私は、別に死にたいわけではない。ただ、これから迎える人生を歩むくらいなら、死んでやるというだけだ。

私の親は異常だ。アイツらを親だと思いたくないほどに。

まず、私の母,父二人はとも頭が悪い。二人とも同じ偏差値の低い高校に入学し、ギリギリで卒業した。私は二人が高校生の時に出来た子供だ。

偏差値の低い高校に行く人が皆馬鹿だと言いたい訳ではない。色々な事情でその高校に行く人だっているだろう。でも、二人は頭が悪い正真正銘の馬鹿だ。

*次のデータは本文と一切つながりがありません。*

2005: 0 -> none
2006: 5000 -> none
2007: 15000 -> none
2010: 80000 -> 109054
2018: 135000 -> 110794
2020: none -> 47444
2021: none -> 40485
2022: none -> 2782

二人とも馬鹿だから、中絶という選択肢はなく、なんとなくで子供を産んだそうだ。

もちろん親、私の祖父母にあたる人達からは、猛反対されたらしい。そんな両親に嫌気がさして、二人は一緒に家を出たそうだ。


まぁこれは母にあたる女に聞いた話だから、どこまでが真実なのかわからない。どうせ、産むと言って聞かない二人に対して、痺れを切らして勘当されたのだろうと私は思っている。祖父母に会ったことがないので、真実を知る術がない。でも、勘当したのは正解だと思う。どうせ二人のことだ。それまで散々迷惑をかけてきたのだろうし。

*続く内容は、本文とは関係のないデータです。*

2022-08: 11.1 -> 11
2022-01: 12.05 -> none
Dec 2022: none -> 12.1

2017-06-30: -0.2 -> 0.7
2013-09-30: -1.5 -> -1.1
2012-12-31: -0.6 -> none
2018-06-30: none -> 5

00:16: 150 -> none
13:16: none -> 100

そんな馬鹿な二人のもとに生まれた子供は、順調に育つはずもなく、悉く成長を邪魔された。ここまで生き延びることができたのも、奇跡のようなものだ。冗談抜きで。


そして今、二人は私のことを金としか思ってないようだ。私は高校には行けない。今時中卒となるのだ。その時点でかなりやばいのだが、その先がもっとやばい。夜の仕事をさせられる予定なのだ。そして、そこで得た給料を全額親である二人に渡さないといけない。………本当に馬鹿だ。アイツらは。

夜の仕事なんて、こんなちんちくりんには絶対向いてない。それに、この仕事の寿命は短い。二十代じゃなくなる頃には限界を迎えるだろう。その先稼げなくなったらどうするつもりなのだろう。本当に何も考えてないのだろう。


だから私は死ぬ。親の思い通りにならないように。